User requirements

I want to find out if a sample in BioSamples has been updated without the need to fetch the entire sample content

Requirements

  • No specific requirements for this recipe

Scenario

Quick solution - Not scalable

Let’s say that you want to monitor a bunch of samples in BioSamples and whenever a sample is updated you want to retrieve the new content into your system.

One way of doing this is to have a list of accession and at a scheduled interval retrieve the samples from BioSamples and check if the update date on the sample changed since the last time you retrieved the data. This method works just fine but is not very efficient as all the times you need to download the entire sample content.

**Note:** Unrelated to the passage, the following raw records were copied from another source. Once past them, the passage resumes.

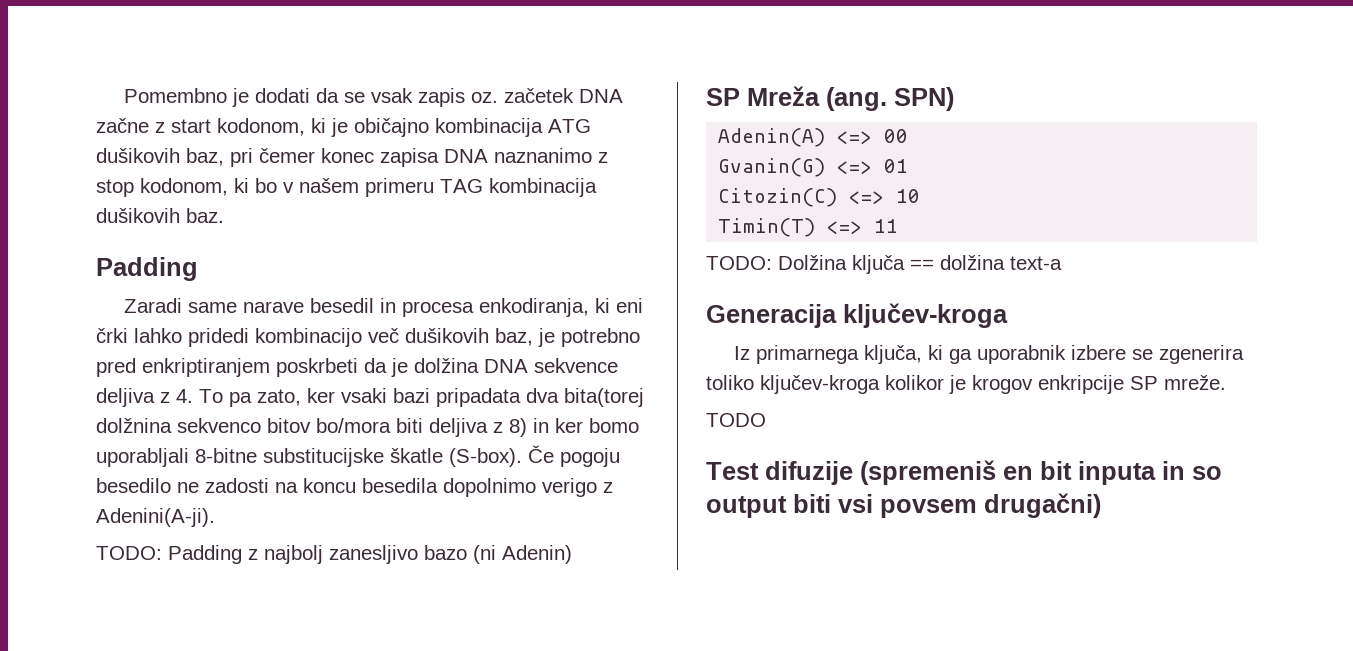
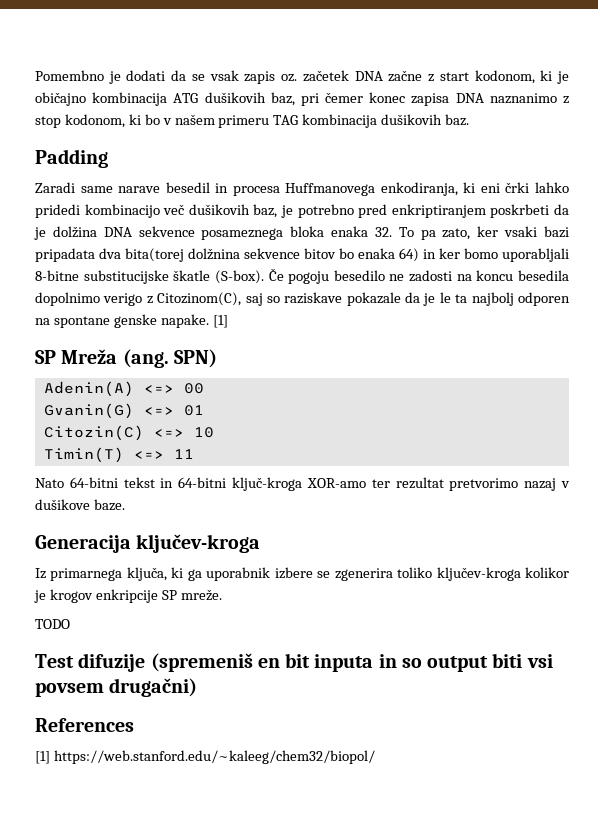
- Zaradi same narave besedil in procesa enkodiranja, ki eni črki lahko pridedi kombinacijo več dušikovih baz, je potrebno pred enkriptiranjem poskrbeti da je dolžina DNA sekvence deljiva z 4. To pa zato, ker vsaki bazi pripadata dva bita(torej dolžnina sekvenco bitov bo/mora biti deljiva z 8) in ker bomo uporabljali 8-bitne substitucijske škatle (S-box).
+ Zaradi same narave besedil in procesa Huffmanovega enkodiranja, ki eni črki lahko pridedi kombinacijo več dušikovih baz, je potrebno pred enkriptiranjem poskrbeti da je dolžina DNA sekvence posameznega bloka enaka 32. To pa zato, ker vsaki bazi pripadata dva bita(torej dolžnina sekvence bitov bo enaka 64) in ker bomo uporabljali 8-bitne substitucijske škatle (S-box).
- Če pogoju besedilo ne zadosti na koncu besedila dopolnimo verigo z Adenini(A-ji).
- TODO: Padding z najbolj zanesljivo bazo (ni Adenin)
+ Če pogoju besedilo ne zadosti na koncu besedila dopolnimo verigo z Citozinom(C), saj so raziskave pokazale da je le ta najbolj odporen na spontane genske napake. [1]
- TODO: Dolžina ključa == dolžina text-a
+ Nato 64-bitni tekst in 64-bitni ključ-kroga XOR-amo ter rezultat pretvorimo nazaj v dušikove baze.
+ References
+ [1] https://web.stanford.edu/~kaleeg/chem32/biopol/

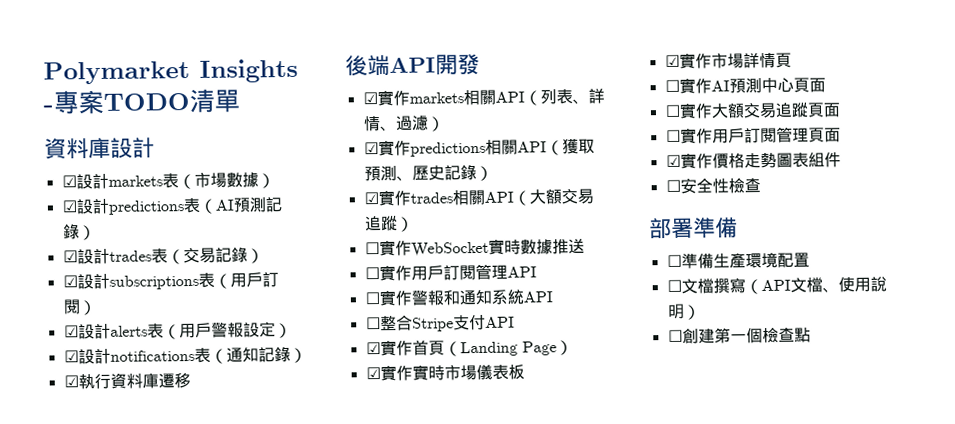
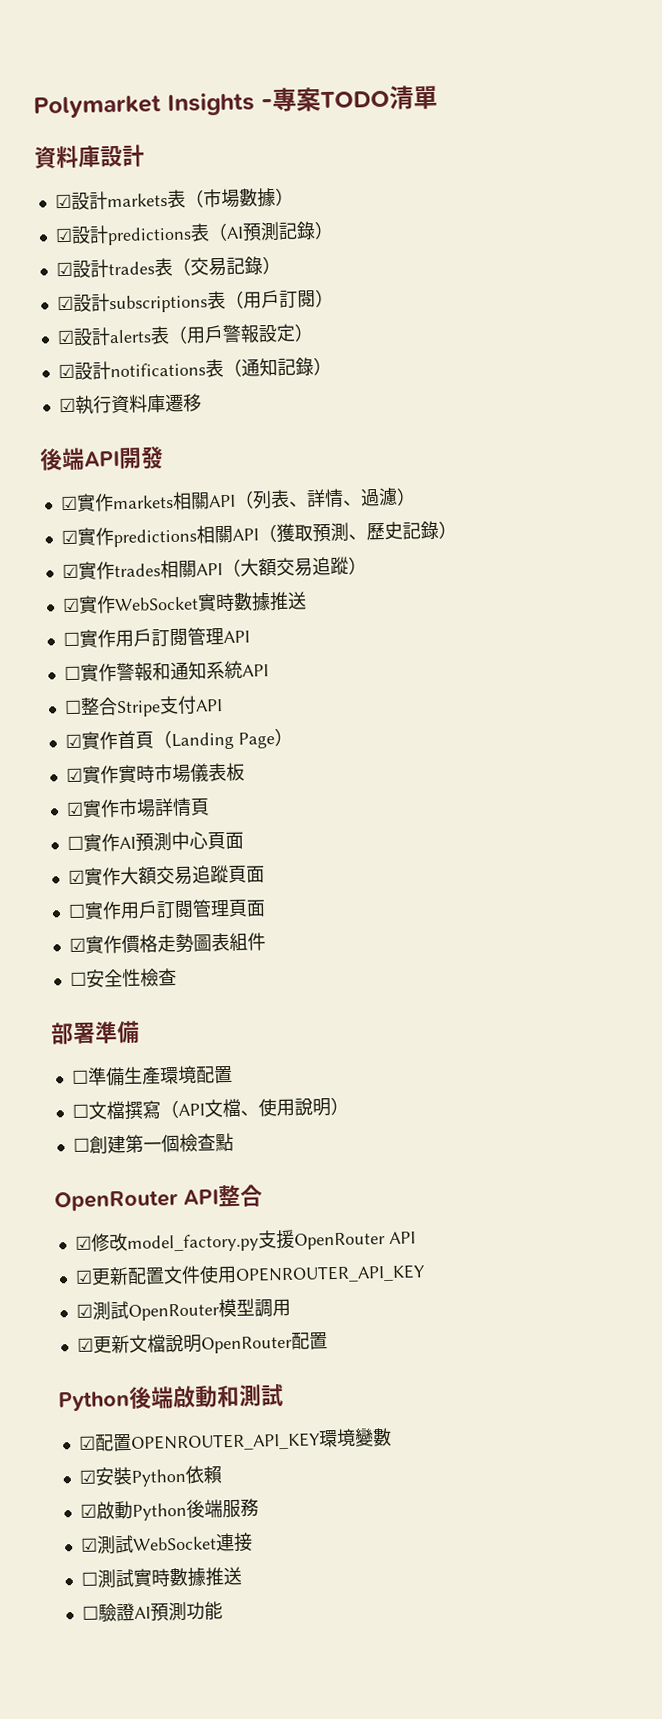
- ☐實作WebSocket實時數據推送
+ ☑實作WebSocket實時數據推送
- ☐實作大額交易追蹤頁面
+ ☑實作大額交易追蹤頁面
+ OpenRouter API整合
+ ☑修改model_factory.py支援OpenRouter API
+ ☑更新配置文件使用OPENROUTER_API_KEY
+ ☑測試OpenRouter模型調用
+ ☑更新文檔說明OpenRouter配置
+ Python後端啟動和測試
+ ☑配置OPENROUTER_API_KEY環境變數
+ ☑安裝Python依賴
+ ☑啟動Python後端服務
+ ☑測試WebSocket連接
+ ☐測試實時數據推送
+ ☐驗證AI預測功能

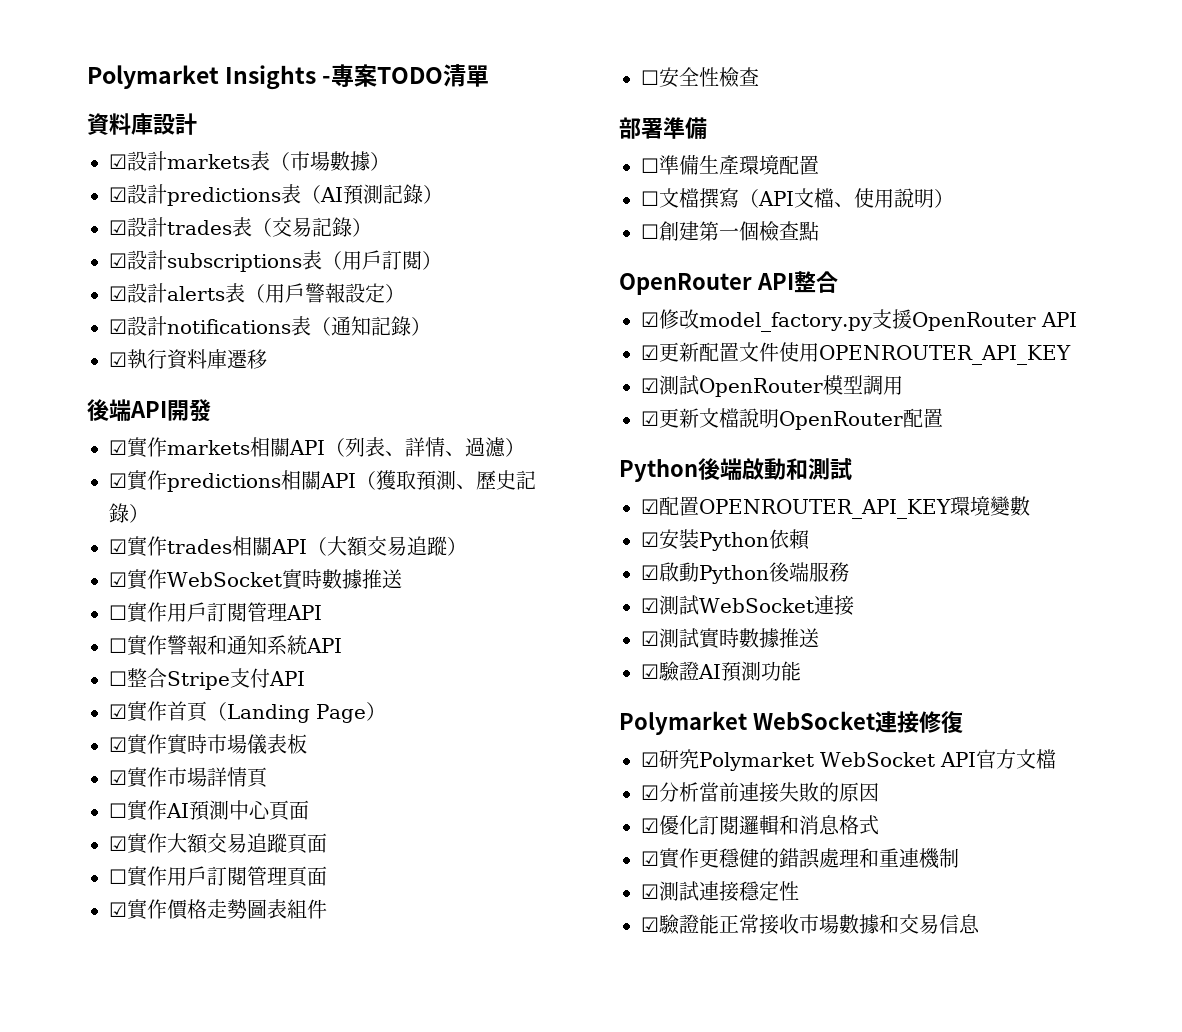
- ☐測試實時數據推送
+ ☑測試實時數據推送
- ☐驗證AI預測功能
+ ☑驗證AI預測功能
+ Polymarket WebSocket連接修復
+ ☑研究Polymarket WebSocket API官方文檔
+ ☑分析當前連接失敗的原因
+ ☑優化訂閱邏輯和消息格式
+ ☑實作更穩健的錯誤處理和重連機制
+ ☑測試連接穩定性
+ ☑驗證能正常接收市場數據和交易信息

Obviously this is not a big deal if you need to check one sample, but if the number increases to the order of thousands, this could be quite a slow process.

A smarter solution

In the new version of BioSamples we provide ETAG functionality. This feature provides a unique "fingerprint" of the sample that changes as soon as the sample itself changes or a curation to the sample is applied. Basically the ETAG is like an hash of the sample.

With the ETAG you can submit a conditional request to BioSamples using an If-None-Match header. Check out this link to get more details on the If-None-Match HTTP header.

If the provided ETAG matches the one in BioSamples for the sample, this means the sample has not changed since last update and a 304 - Not Modified status is returned to the user. Otherwise the new content is provided along side with a new ETAG.

Going back to the original scenario, if the ETAGs for all samples you are interested in are stored locally, now you can use that to quickly scan BioSamples and download the content of the samples that have been actually updated.

Steps to reproduce

For this demo I will use cURL here for simplicity, but you can use any HTTP client. Also, I’m going to use a real sample, but be aware that the ETAG value may differ to the value at the time of writing.

1. Fetch the Sample and the corresponding ETAG

Here the request for the sample SAMEA2614688

curl -H "Accept: application/json" -i https://www.ebi.ac.uk/biosamples/samples/SAMEA2614688

and here the response header (we don’t really care about the content here)

HTTP/2 200
cache-control: max-age=60, public
content-type: application/json;charset=UTF-8
strict-transport-security: max-age=0
date: Tue, 16 Oct 2018 16:12:55 GMT
x-application-context: application:8081
x-xss-protection: 1; mode=block
x-content-type-options: nosniff
etag: "06b2bf5fb11041e36ad4c29a77ff3be55"
x-frame-options: DENY
content-length: 1488

2. Submit a new GET request including the ETAG

Let’s submit a new request with the If-None-Match header and the ETAG

curl -H "Accept: application/json" -H 'If-None-Match: "06b2bf5fb11041e36ad4c29a77ff3be55"' -i https://www.ebi.ac.uk/biosamples/samples/SAMEA2614688

here the response

HTTP/2 304
cache-control: max-age=60, public
strict-transport-security: max-age=0
date: Tue, 16 Oct 2018 16:14:57 GMT
x-application-context: application:8081
x-xss-protection: 1; mode=block
x-content-type-options: nosniff
etag: "06b2bf5fb11041e36ad4c29a77ff3be55"
x-frame-options: DENY

3. Submit a GET request with an older ETAG

Let’s pretended that your locally stored ETAG is different, like "07b2dc735675d4f54f0dc3df82c34daa1".

If you use that in the conditional request, you will get a 200 - OK response with the original sample content

curl -H "Accept: application/json" -H 'If-None-Match: "07b2dc735675d4f54f0dc3df82c34daa1"' -i https://www.ebi.ac.uk/biosamples/samples/SAMEA2614688

and here the response headers

HTTP/2 200
cache-control: max-age=60, public
content-type: application/json;charset=UTF-8
strict-transport-security: max-age=0
date: Thu, 18 Oct 2018 15:40:54 GMT
x-application-context: application:8081
x-xss-protection: 1; mode=block
x-content-type-options: nosniff
etag: "06b2bf5fb11041e36ad4c29a77ff3be55"
x-frame-options: DENY
content-length: 1488

Template

Here the template for the curl request for you to try to use the ETAG functionality

curl -H "Accept: application/json" -H 'If-None-Match: <sample-etag-with-quotes>' -i https://www.ebi.ac.uk/biosamples/samples/<sample-accession>